When comparing the performance of the PSWM between the different datasets (Additional data file 3), a rather clear distinction between the scores of single nucleotide variations (medium and strong PPREs) and the non-binding PPRE classes was observed. The partition of single nucleotide data into two groups of data points shows that the matrix handles variations that were not included in the PPRE set by penalizing these with a constant negative score. Values above 6 still separated quite well from the data points of the last panel. However, the multiple variation data that include weak to strong PPREs were not well resolved by the matrix. Instead a large amount of weak binding sites received high matrix scores, which seems to cause the high FPR rate.

Despite the fit to the single nucleotide data, the PSAM did not offer a significant improvement to the prediction of multiple variations and also had problems differentiating the non-binding PPREs. This is evident by examining the data points between matrix values 0.000001 and 0.000002. This interval includes weak to strong PPREs with identical matrix scores leading to an increased FPR rate. The classifier correlation was weaker for single nucleotide data compared to the PSAM, but the same variation was preserved for multiple variation data. A clear separation between weak PPREs and those of medium and strong strength was achieved. The ability to use a PPRE prediction that also correlates with binding strength is a clear advantage for the evaluation of putative binding site content of target genes. Based on the different comparisons, we chose the PPRE classifier as most suited for the follow-up analysis of PPAR target genes.

In silico analysis of known PPAR target genes

We tested the performance of our PPRE binding strength prediction scheme on eight primary PPAR target genes.

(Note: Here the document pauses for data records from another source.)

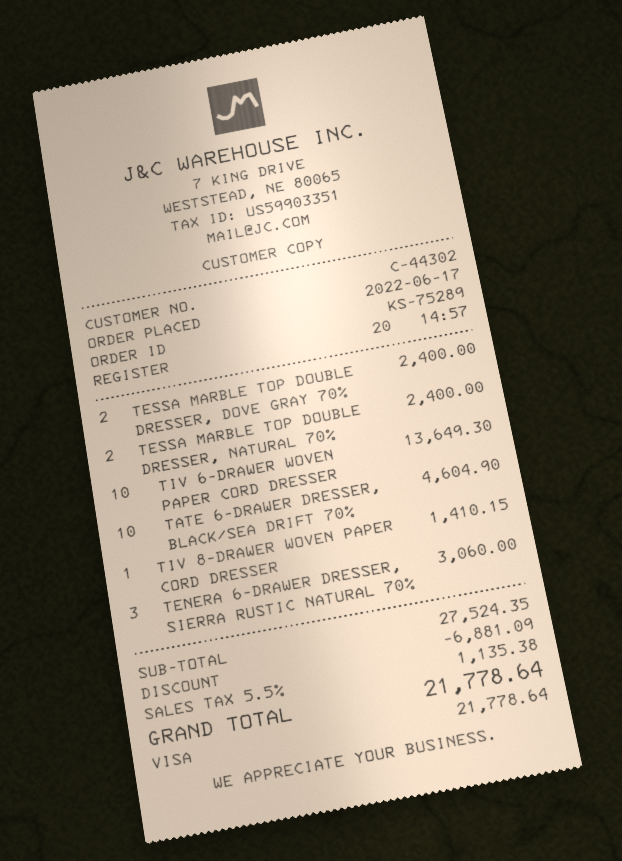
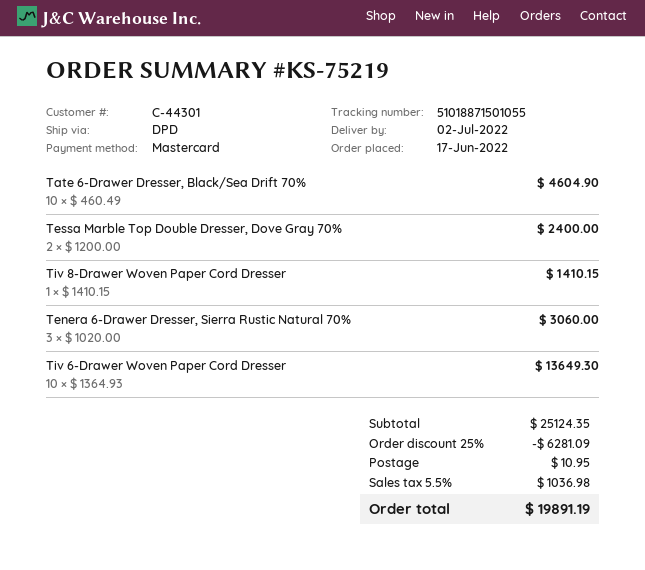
order number: KS-75289 -> KS-75219
customer number: C-44302 -> C-44301
payment method: Visa -> Mastercard
TESSA MARBLE TOP DOUBLE DRESSER, NATURAL 70%: 2 for 2400.00 -> none
subtotal: 27524.35 -> 25124.35
discount: 6881.09 -> 6281.09
shipping: none -> 10.95
tax: 5.5% = 1135.38 -> 5.5% = 1036.98
total: 21778.64 -> 19891.19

We selected the well-known up-regulated human genes ACOX1 [19], carnitine palmitoyl transferase (CPT) 1B [20] and PPARα [21] and the established down-regulated gene apolipoprotein (APO) C3 [22]. The genes angiopoietin-like 4 (ANGPLT4) [23], sulfotransferase (SULT) 2A1 [24] and Rev-ErbAα (RVRα) [25] were chosen because their PPREs were at unusual positions, such as in an intron or more than 5 kB upstream of their TSS, or of unusual structure, such as a direct repeat with two intervening nucleotides (DR2). Finally, the gene UCP3 [26] was included, because despite being an established PPAR target, no PPRE had yet been characterized within its previously studied regulatory regions. Therefore, the latter gene was a specific challenge to our PPRE prediction approach. By real-time quantitative PCR we confirmed the inducibility of all eight genes by PPAR ligands (Additional data file 4) and demonstrated in parallel that our experimental systems, the human cell lines HEK293 (embryonal kidney) and HepG2 (hepatocarcinoma), with the exception of the APOC3 gene in HEK293 cells, are well suited for the investigation of these genes.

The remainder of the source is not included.